Message Passing Overview
Note: This tutorial is no longer being maintained. Some information
contained in it may be out of date and/or no longer valid.
Hyperlinks may also be invalid.
Table of Contents
-
Message Passing Model
-
Message Passing Libraries
-
Terminology
-
Point-to-Point Communication
-
Collective Communication
-
Performance Guidelines
-
Library Comparison
-
SP2 Performance Results
-
Recommendations
-
Acknowledgements and References
The message passing model is one of several computational models for
conceptualizing program operations.
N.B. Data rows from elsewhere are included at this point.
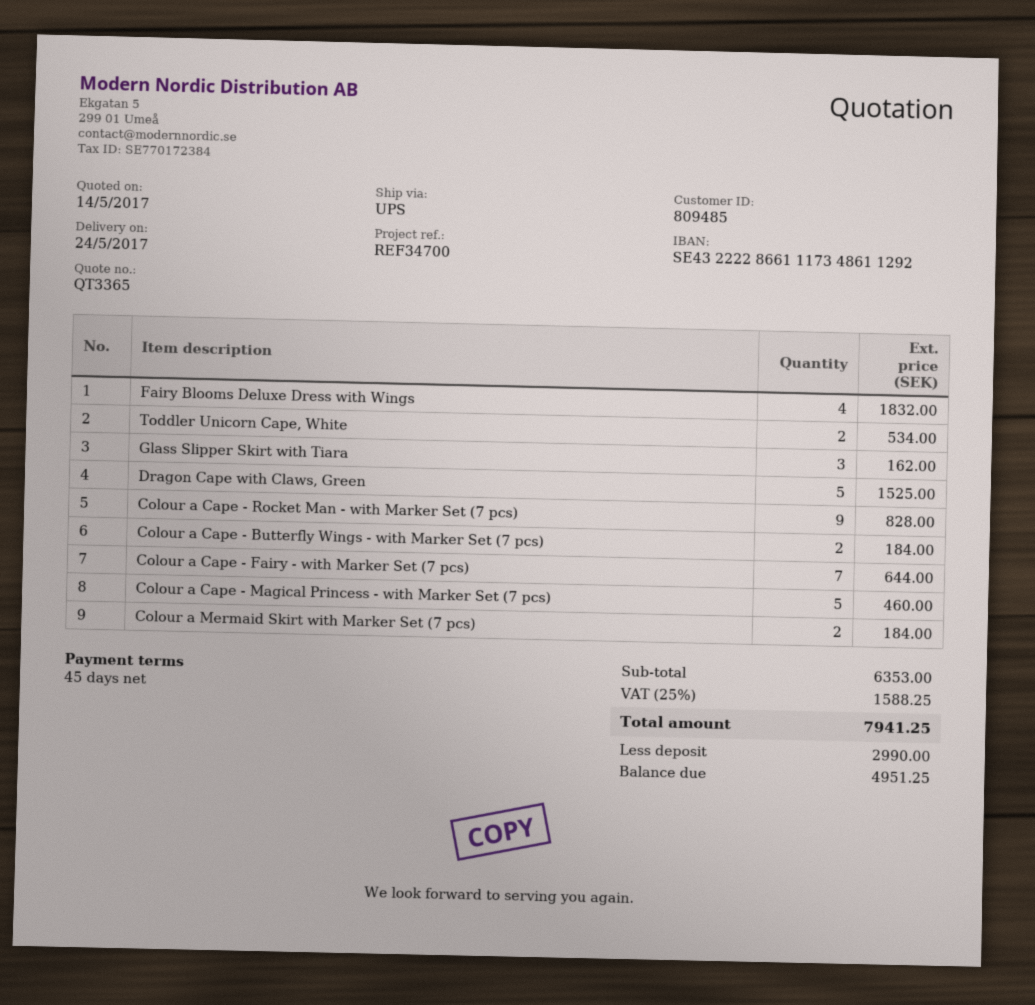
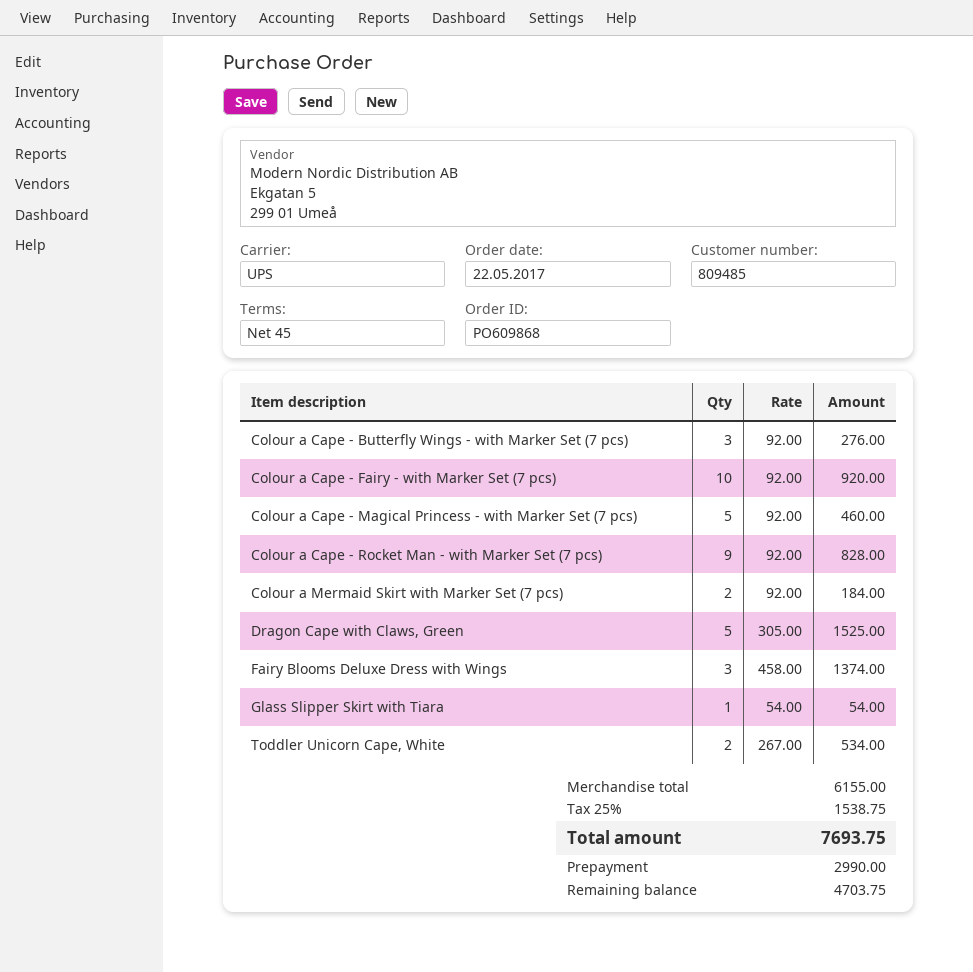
Fairy Blooms Deluxe Dress with Wings: 4 for 1832.00 -> 3 for 1374.00
Glass Slipper Skirt with Tiara: 3 for 162.00 -> 1 for 54.00
Colour a Cape - Butterfly Wings - with Marker Set (7 pcs): 2 for 184.00 -> 3 for 276.00
Colour a Cape - Fairy - with Marker Set (7 pcs): 7 for 644.00 -> 10 for 920.00
subtotal: 6353.00 -> 6155.00
tax: 25% = 1588.25 -> 25% = 1538.75
total: 7941.25 -> 7693.75
balance: 4951.25 -> 4703.75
The message passing model is defined
as:
- set of processes having only local memory
- processes communicate by sending and receiving messages
- the transfer of data between processes requires
cooperative operations
to be performed by each process (a send operation must
have a matching receive)
Other models include:
- data parallelism
data partitioning determines parallelism
- shared memory
multiple processes sharing common memory space
- remote memory operation
set of processes in which a process can access the memory of
another process without its participation
- threads
a single process having multiple (concurrent) execution paths
- combined models composed of two or more of the above
Note: these models are machine/architecture independent; any of the
models can be implemented on any hardware given appropriate operating
system support. An effective implementation is one which closely
matches its target hardware.
Message Passing Model (Cont.)
The message passing model has gained wide use in the field of
parallel computing due to advantages that include:
- Hardware match - The message passing model fits well on
parallel supercomputers and clusters of workstations which are
composed of separate processors connected by a communications network.
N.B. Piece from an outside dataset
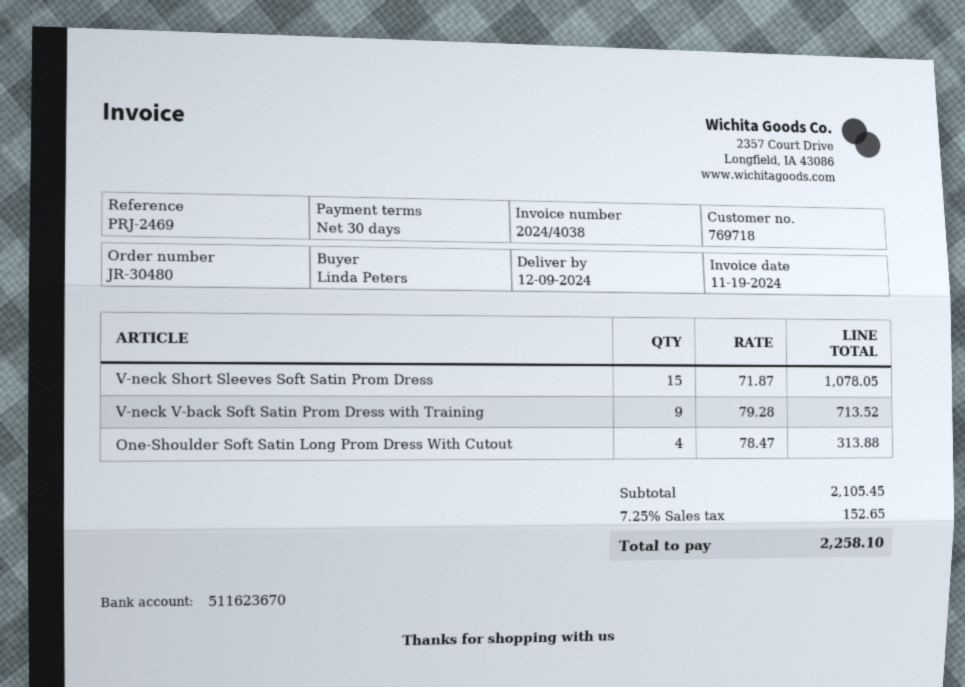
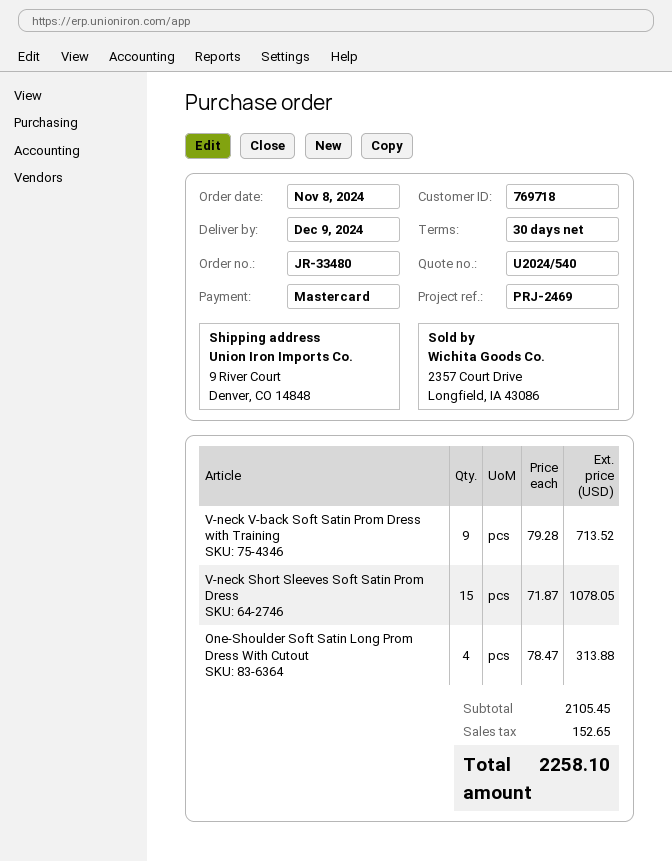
order number: JR-30480 -> JR-33480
- Functionality - Message passing offers a full set of functions
for expressing parallel algorithms, providing the control not found in
data-parallel and compiler-based models.
- Performance - Effective use of modern CPUs requires management
of their memory hierarchy, especially their caches. Message passing
achieves this by giving programmer explicit control of data locality.
The principle drawback of message passing is the responsiblity it places
on the programmer. The programmer must explicitly implement a data
distribution scheme and all interprocess communication and synchronization.
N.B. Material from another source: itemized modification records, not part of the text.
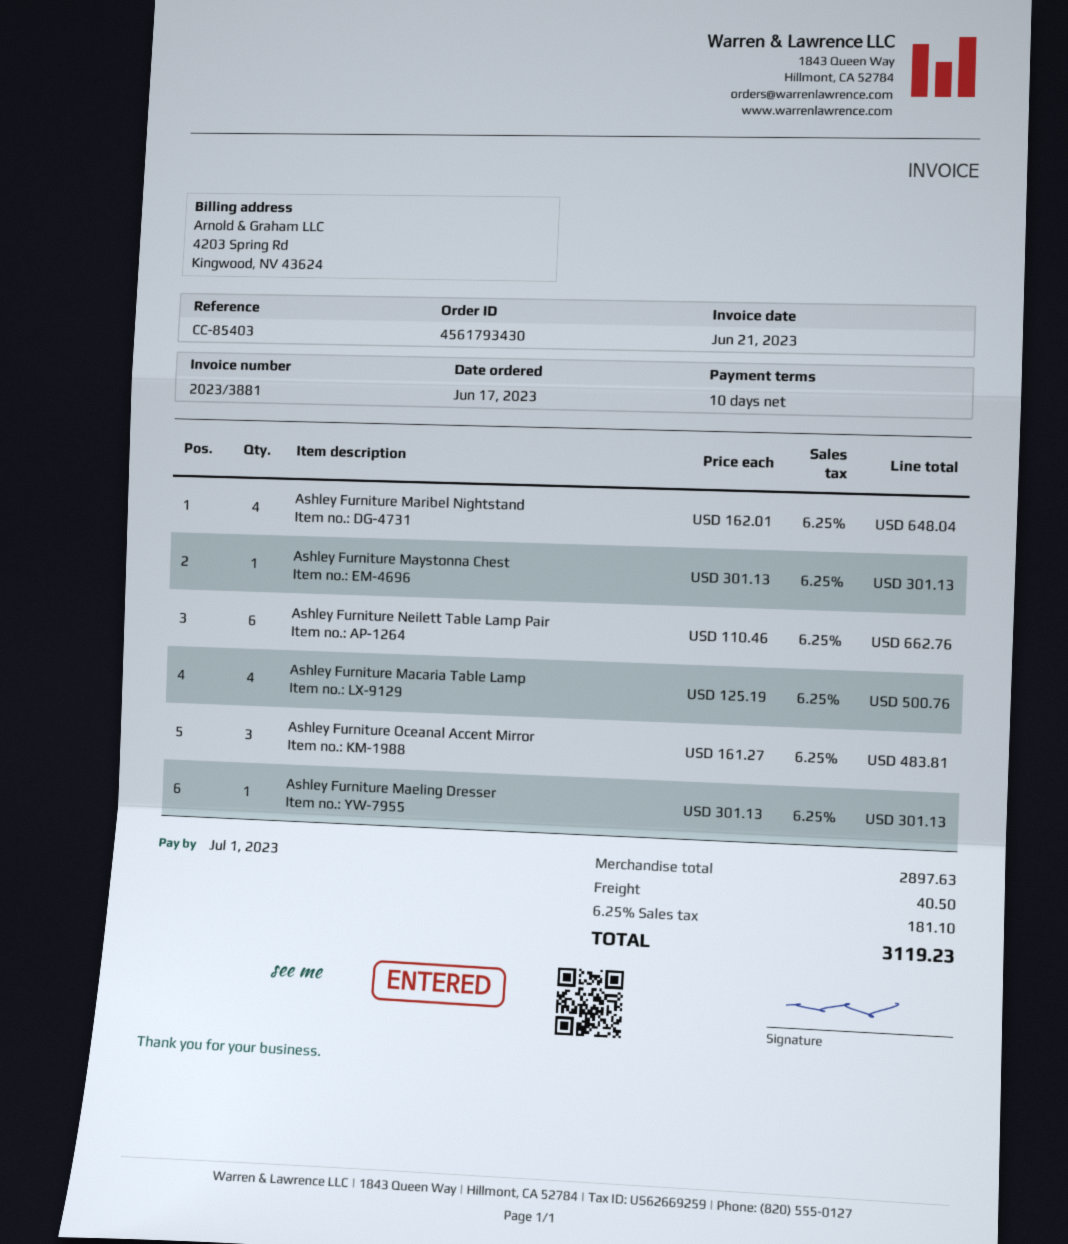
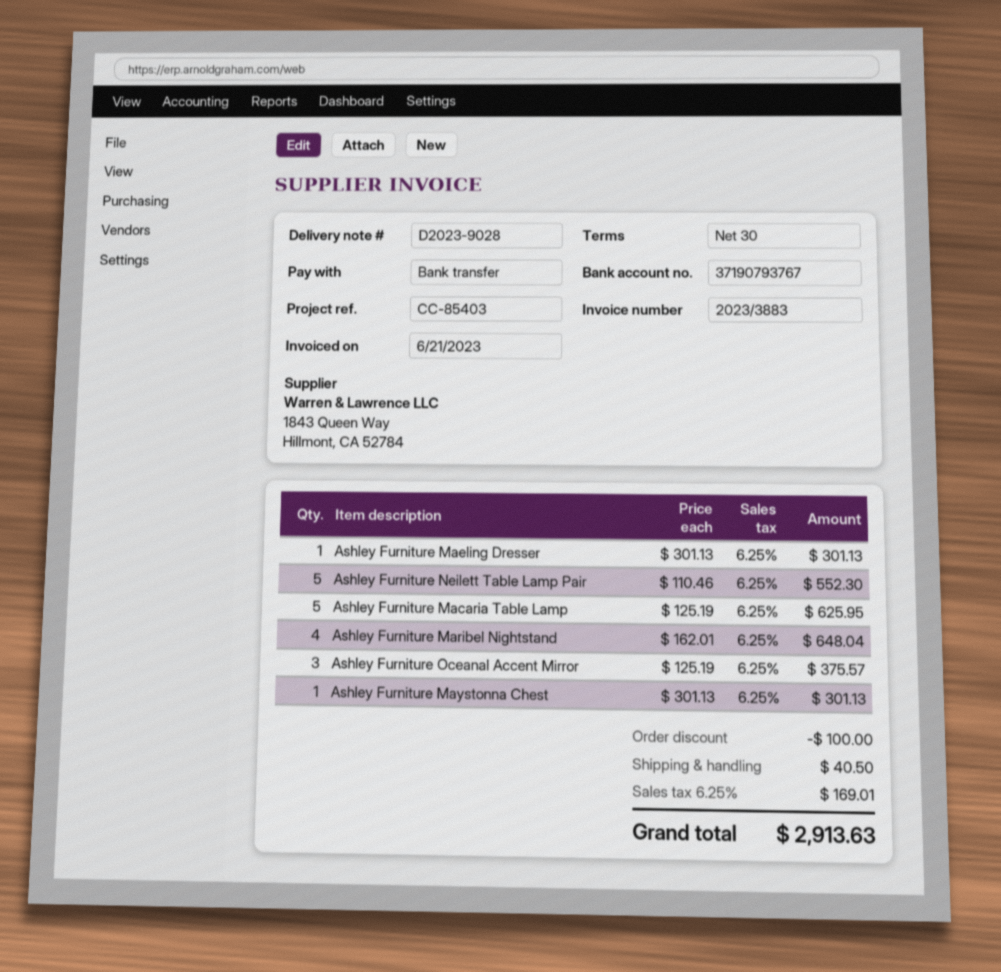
invoice number: 2023/3881 -> 2023/3883
payment terms: 10 days -> 30 days
Ashley Furniture Neilett Table Lamp Pair: 6 x 110.46 = 662.76 -> 5 x 110.46 = 552.30
Ashley Furniture Macaria Table Lamp: 4 x 125.19 = 500.76 -> 5 x 125.19 = 625.95
Ashley Furniture Oceanal Accent Mirror: 3 x 161.27 = 483.81 -> 3 x 125.19 = 375.57
discount: none -> 100.00
tax: 6.25% = 181.10 -> 6.25% = 169.01
total: 3119.23 -> 2913.63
In so doing, it is the programmer's responsibility to resolve data dependencies
and avoid deadlock and race conditions.
The set of communication operations that are allowed by an implementation
of the message passing model form the components of a message passing
library. Examples of message passing libraries include public domain
packages that do not target a specific machine (PICL, PVM, PARMACS, P4,
MPI, etc.) as well as machine dependent vendor implementations (MPL,
NX, CMMD, etc.).
The common components of message passing libraries include:
- process management routines
(initialize and finalize processes, determine number of processes
and process identifiers)
- point-to-point communication routines
(basic sends and receives between any two processes)
- process group/collective communication routines
(broadcast/gather/scatter operations amongst a set of processes,
synchronization of processes)
Until recently, users of message passing libraries had to choose between
using public domain packages for improved code portability, and vendor
implementations for improved performance on a given machine. The MPI (Message
Passing Interface) Library has been developed to meet the dual goals of
portability and performance on a wide range of machines.
The terminology used by the various message passing libraries has not
been standardized. Occasionally, communications routines from different
libraries having the same semantics are described in conflicting terms.
(Example: pvm_send() from the PVM library and csend() from the NX library.)
As a promotion of standardization, the terminology used by the MPI standard
is presented here.
-
Buffering
-
Temporary copying of messages performed by system as a part of its
transmission protocols. Copying occurs between user buffer space
(defined by process) and system buffer space (defined by library).
-
Blocking Communication
-
A communication routine is blocking if the completion of the call is
dependent on certain "events". For sends, the data must be
successfully sent or safely copied so that the buffer that contained the
data is available for reuse. For receives, the data must be safely stored
in the receive buffer so that it is ready for use.
-
Nonblocking Communication
-
A communication routine is nonblocking if the call returns without
waiting for any communications events to complete (such as copying
of message from user memory to system memory or arrival of message).
-
Synchronous Communication
-
Communication in which the sender does not return until the matching
receive has been posted on the destination process.
-
Asynchronous Communication
-
Communication in which the sender and receiver place no constraints
on each other in terms of completion.
Note: MPI uses nonblocking routines to provide this capability.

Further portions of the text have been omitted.